Task data =
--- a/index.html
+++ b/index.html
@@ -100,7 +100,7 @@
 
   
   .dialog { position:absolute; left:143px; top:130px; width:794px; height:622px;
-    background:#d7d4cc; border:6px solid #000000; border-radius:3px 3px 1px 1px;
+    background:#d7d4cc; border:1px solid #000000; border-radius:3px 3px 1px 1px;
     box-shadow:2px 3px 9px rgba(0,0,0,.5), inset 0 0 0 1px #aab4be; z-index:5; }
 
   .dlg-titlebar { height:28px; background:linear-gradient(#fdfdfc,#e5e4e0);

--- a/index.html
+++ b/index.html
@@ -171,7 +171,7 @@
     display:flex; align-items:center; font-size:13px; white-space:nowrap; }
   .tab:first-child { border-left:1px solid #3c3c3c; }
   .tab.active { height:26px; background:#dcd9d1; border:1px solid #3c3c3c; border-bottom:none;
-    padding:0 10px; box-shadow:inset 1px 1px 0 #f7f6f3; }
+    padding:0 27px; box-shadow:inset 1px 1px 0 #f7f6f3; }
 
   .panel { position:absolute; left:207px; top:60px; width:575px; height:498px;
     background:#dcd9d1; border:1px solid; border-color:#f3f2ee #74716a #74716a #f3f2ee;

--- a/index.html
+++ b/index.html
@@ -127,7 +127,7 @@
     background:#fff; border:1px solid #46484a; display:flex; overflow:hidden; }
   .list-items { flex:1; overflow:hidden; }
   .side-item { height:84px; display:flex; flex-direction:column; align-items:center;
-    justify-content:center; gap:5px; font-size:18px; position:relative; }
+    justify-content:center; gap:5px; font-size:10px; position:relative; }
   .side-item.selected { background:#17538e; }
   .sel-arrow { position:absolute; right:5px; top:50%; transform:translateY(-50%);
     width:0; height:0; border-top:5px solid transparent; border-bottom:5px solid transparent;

* * *

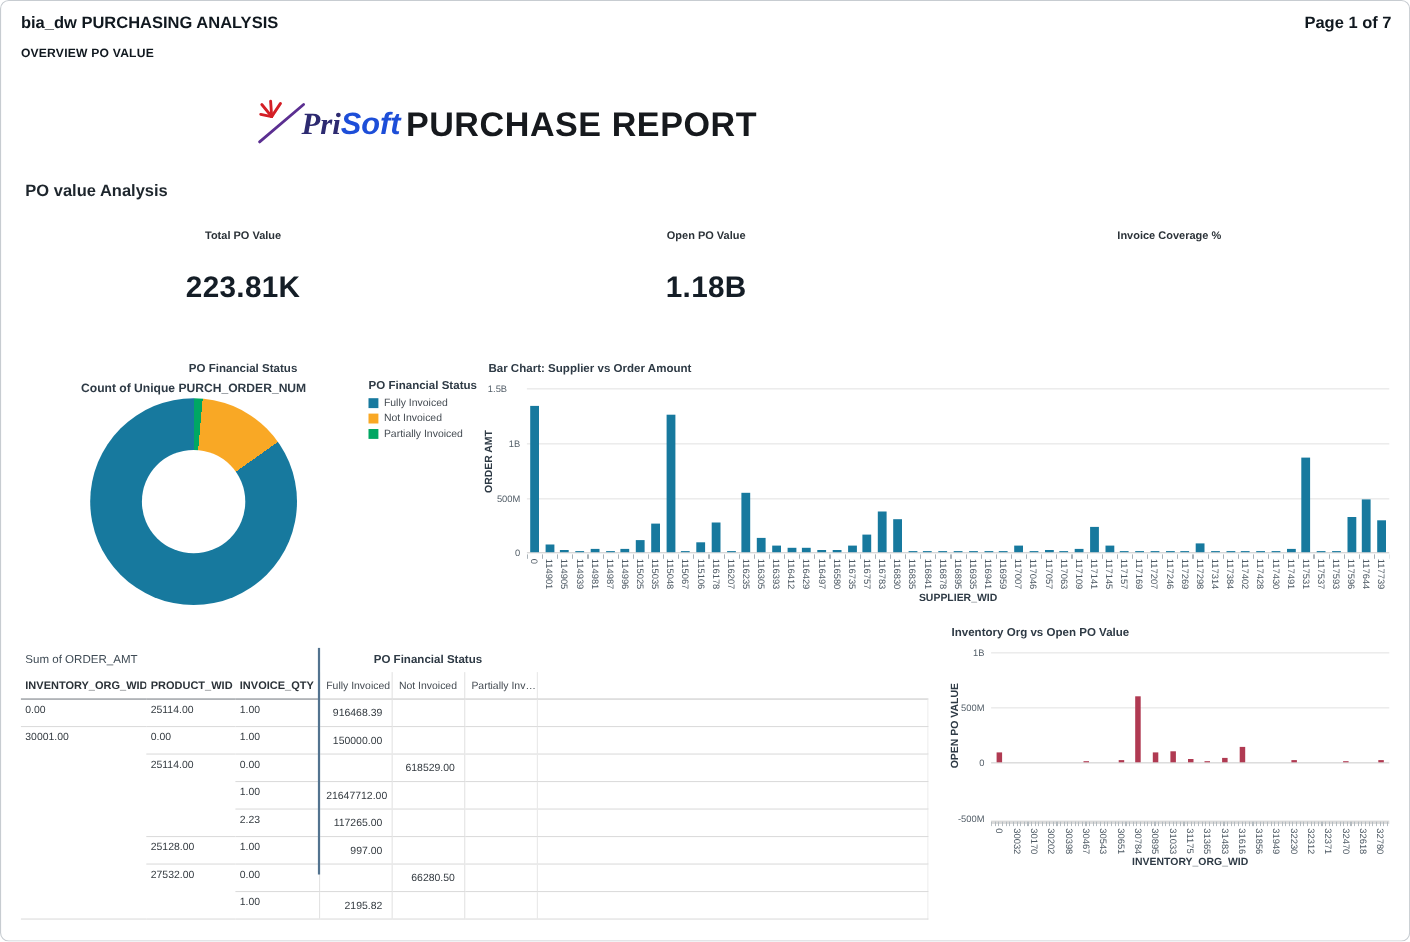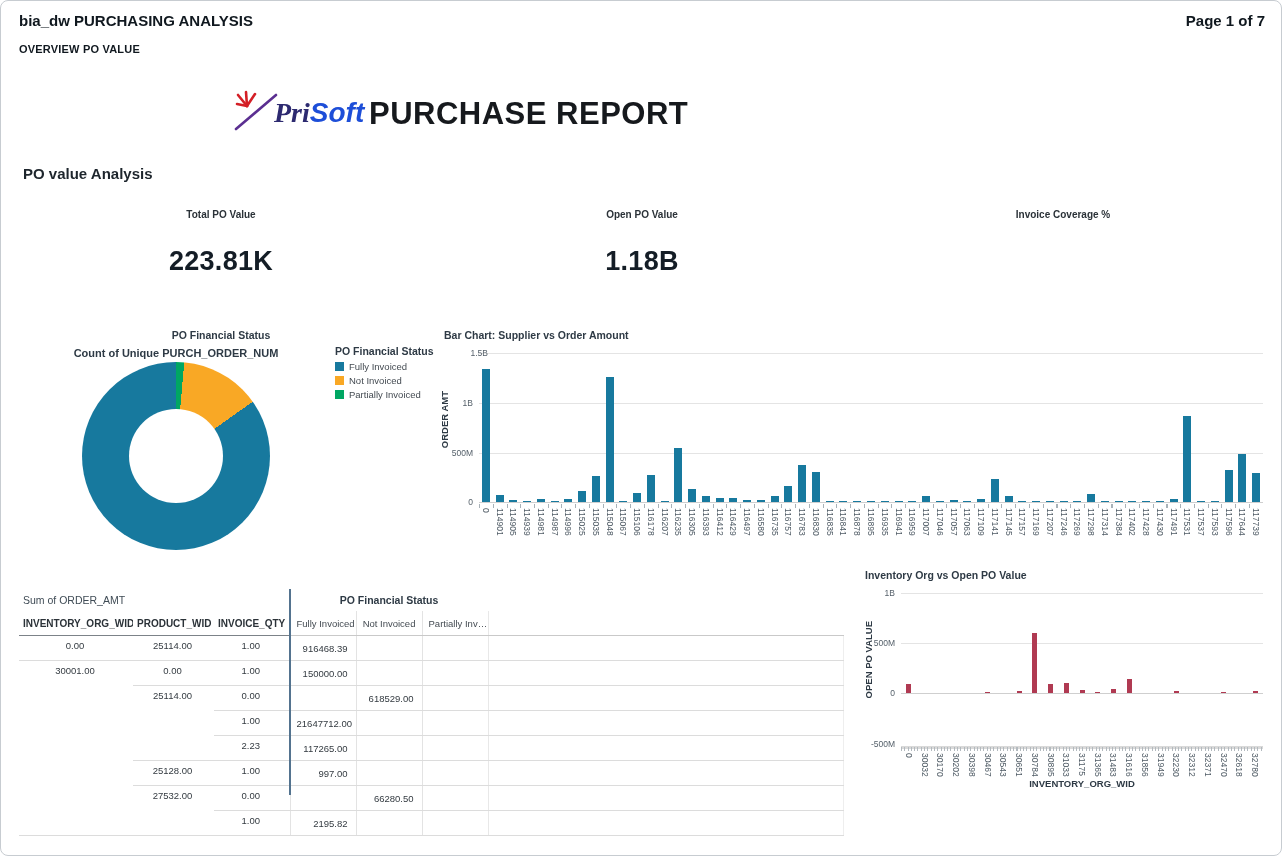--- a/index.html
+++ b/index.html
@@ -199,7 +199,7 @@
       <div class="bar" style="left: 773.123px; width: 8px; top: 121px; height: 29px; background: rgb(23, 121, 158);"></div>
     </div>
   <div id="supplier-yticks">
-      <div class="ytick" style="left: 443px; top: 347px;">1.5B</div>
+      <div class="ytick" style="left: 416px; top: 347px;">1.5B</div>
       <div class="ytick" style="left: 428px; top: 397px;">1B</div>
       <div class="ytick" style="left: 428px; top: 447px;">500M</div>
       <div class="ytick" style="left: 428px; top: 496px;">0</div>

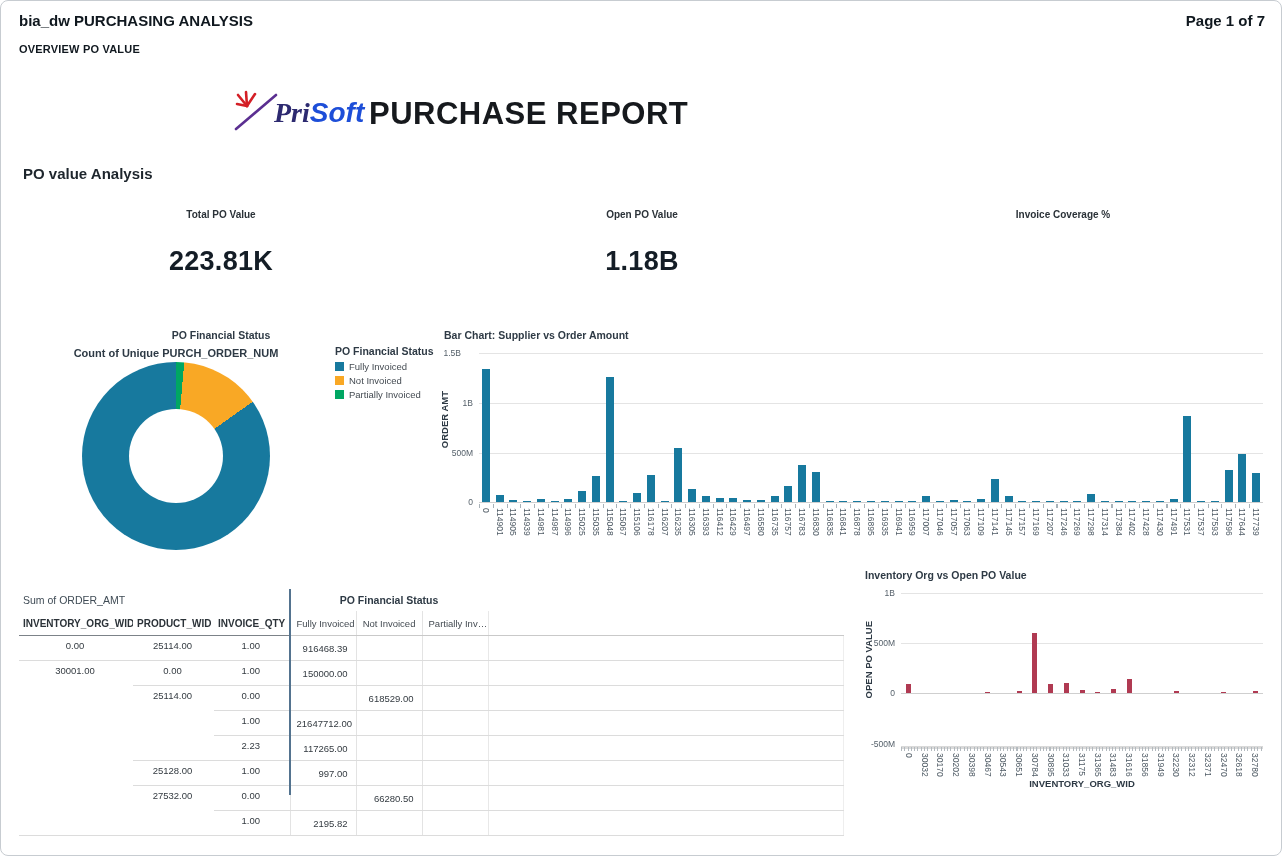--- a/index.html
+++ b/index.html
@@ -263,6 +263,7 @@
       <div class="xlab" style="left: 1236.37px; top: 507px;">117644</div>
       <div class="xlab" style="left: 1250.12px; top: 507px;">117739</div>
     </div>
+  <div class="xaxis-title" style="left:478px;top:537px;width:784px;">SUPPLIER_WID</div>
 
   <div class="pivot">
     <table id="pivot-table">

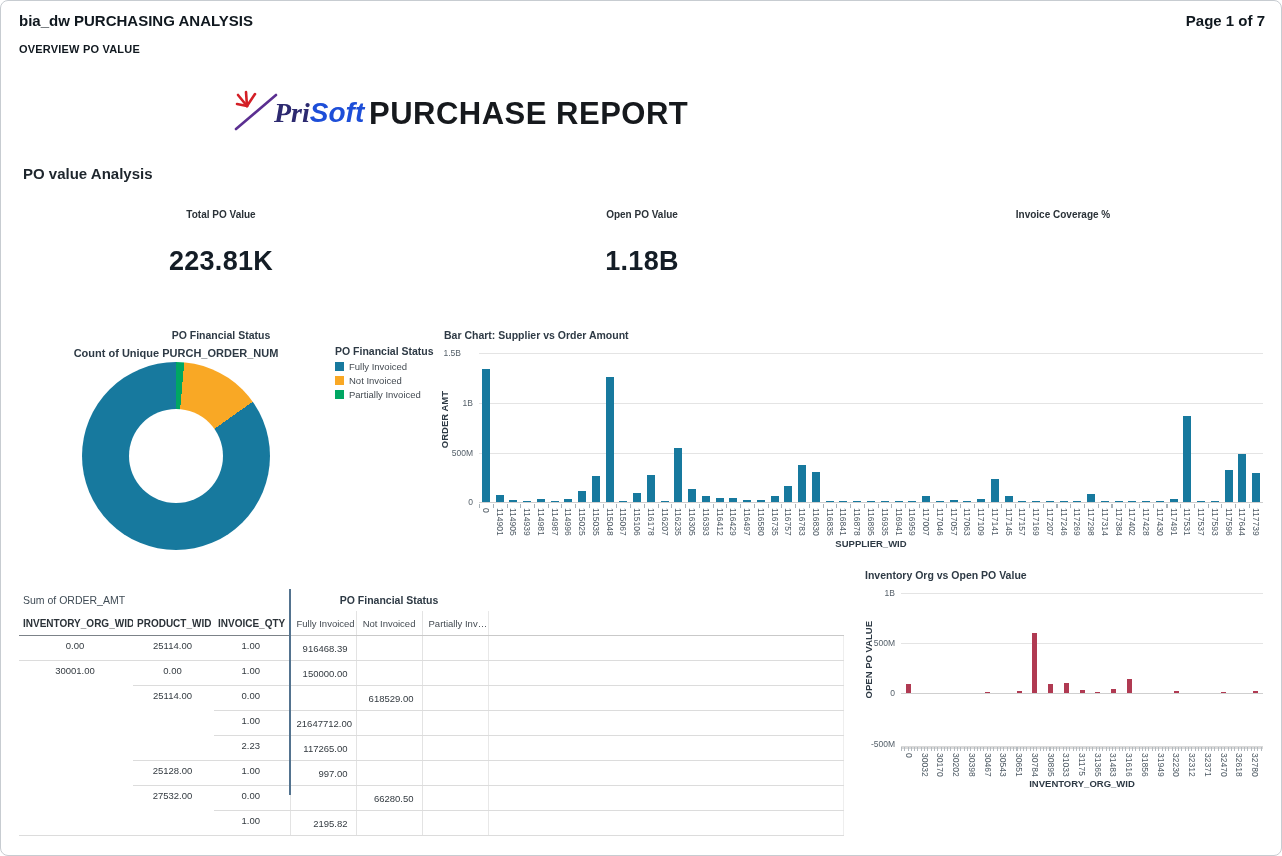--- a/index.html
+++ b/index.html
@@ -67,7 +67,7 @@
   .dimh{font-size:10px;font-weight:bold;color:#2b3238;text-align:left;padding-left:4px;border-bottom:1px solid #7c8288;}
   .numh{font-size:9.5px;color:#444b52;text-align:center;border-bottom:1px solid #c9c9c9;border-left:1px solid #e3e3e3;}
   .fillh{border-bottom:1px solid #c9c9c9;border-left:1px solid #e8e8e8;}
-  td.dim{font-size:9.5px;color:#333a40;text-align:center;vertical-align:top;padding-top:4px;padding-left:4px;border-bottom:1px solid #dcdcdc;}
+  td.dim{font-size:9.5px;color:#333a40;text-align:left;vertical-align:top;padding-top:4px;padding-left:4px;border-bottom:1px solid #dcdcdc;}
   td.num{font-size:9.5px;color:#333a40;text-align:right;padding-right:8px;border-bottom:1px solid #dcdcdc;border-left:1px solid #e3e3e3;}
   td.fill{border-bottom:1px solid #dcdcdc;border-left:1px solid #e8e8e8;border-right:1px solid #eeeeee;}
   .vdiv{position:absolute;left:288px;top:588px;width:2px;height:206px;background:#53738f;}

Problem requirements =
Search the data above for the string "justify" and copy each line that has it.

Written solution =
-    justify-content:center; gap:5px; font-size:18px; position:relative; }
+    justify-content:center; gap:5px; font-size:10px; position:relative; }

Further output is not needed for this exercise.